▶ _EXERCISE INSTRUCTIONS_: Though the entries contain pictures, the copy you make should hold only the rest, exactly as written.

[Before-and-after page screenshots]
Start of Block

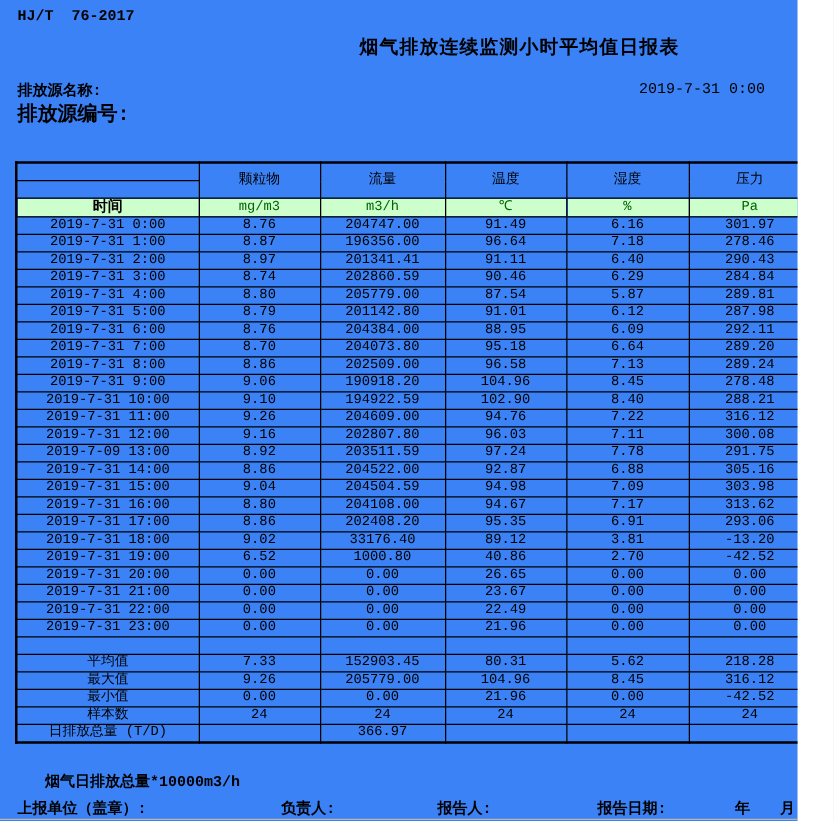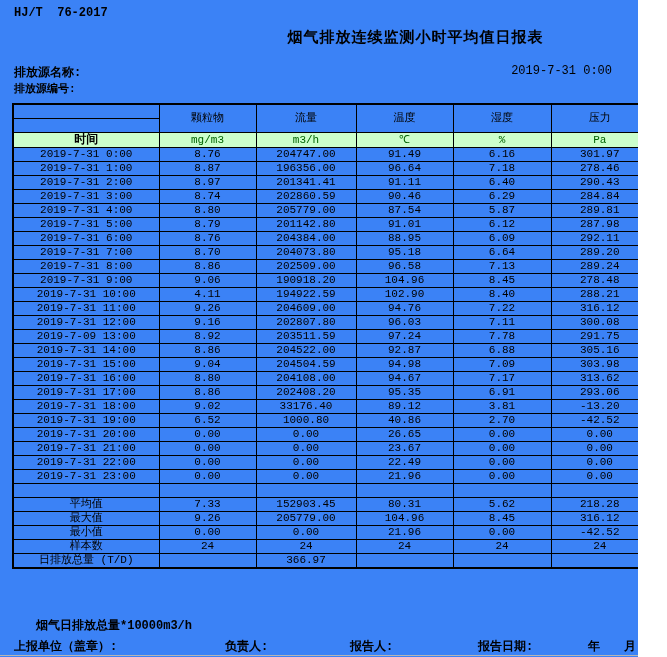--- a/index.html
+++ b/index.html
@@ -11,7 +11,7 @@
   .title-wrap{position:absolute;left:14px;top:28px;width:667px;text-align:center;padding-left:46px;}
   .title{position:relative;left:22px;font-size:15px;font-weight:bold;letter-spacing:1px;}
   .src-name{position:absolute;left:14px;top:64px;font-size:12px;font-weight:bold;}
-  .src-code{position:absolute;left:14px;top:81px;font-size:11px;font-weight:bold;}
+  .src-code{position:absolute;left:14px;top:81px;font-size:16px;font-weight:bold;}
   .rep-date{position:absolute;right:26px;top:64px;font-size:12px;}
   table.report{
     position:absolute;left:12px;top:103px;width:636px;

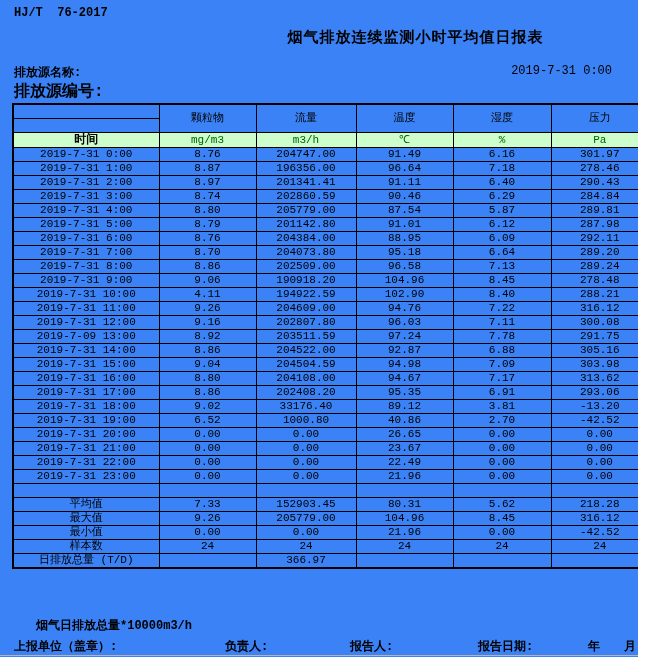--- a/index.html
+++ b/index.html
@@ -14,7 +14,7 @@
   .src-code{position:absolute;left:14px;top:81px;font-size:16px;font-weight:bold;}
   .rep-date{position:absolute;right:26px;top:64px;font-size:12px;}
   table.report{
-    position:absolute;left:12px;top:103px;width:636px;
+    position:absolute;left:12px;top:129px;width:636px;
     border-collapse:collapse;table-layout:fixed;border:2px solid #000;
   }
   table.report td{

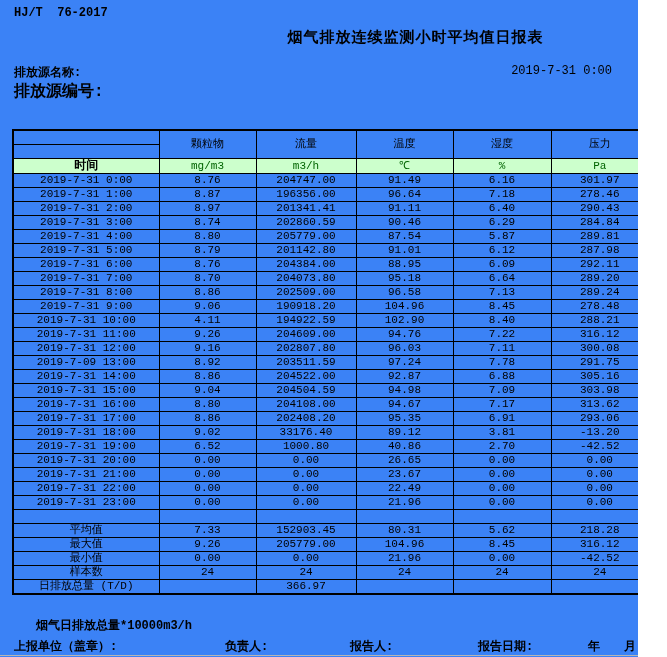--- a/index.html
+++ b/index.html
@@ -164,7 +164,7 @@
         </tr>
         <tr>
           <td>2019-7-31 10:00</td>
-          <td>4.11</td>
+          <td>9.10</td>
           <td>194922.59</td>
           <td>102.90</td>
           <td>8.40</td>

End of Block

▶ _EXERCISE OUTPUT_:
--- a/index.html
+++ b/index.html
@@ -11,7 +11,7 @@
   .title-wrap{position:absolute;left:14px;top:28px;width:667px;text-align:center;padding-left:46px;}
   .title{position:relative;left:22px;font-size:15px;font-weight:bold;letter-spacing:1px;}
   .src-name{position:absolute;left:14px;top:64px;font-size:12px;font-weight:bold;}
-  .src-code{position:absolute;left:14px;top:81px;font-size:11px;font-weight:bold;}
+  .src-code{position:absolute;left:14px;top:81px;font-size:16px;font-weight:bold;}
   .rep-date{position:absolute;right:26px;top:64px;font-size:12px;}
   table.report{
     position:absolute;left:12px;top:103px;width:636px;

--- a/index.html
+++ b/index.html
@@ -14,7 +14,7 @@
   .src-code{position:absolute;left:14px;top:81px;font-size:16px;font-weight:bold;}
   .rep-date{position:absolute;right:26px;top:64px;font-size:12px;}
   table.report{
-    position:absolute;left:12px;top:103px;width:636px;
+    position:absolute;left:12px;top:129px;width:636px;
     border-collapse:collapse;table-layout:fixed;border:2px solid #000;
   }
   table.report td{

--- a/index.html
+++ b/index.html
@@ -164,7 +164,7 @@
         </tr>
         <tr>
           <td>2019-7-31 10:00</td>
-          <td>4.11</td>
+          <td>9.10</td>
           <td>194922.59</td>
           <td>102.90</td>
           <td>8.40</td>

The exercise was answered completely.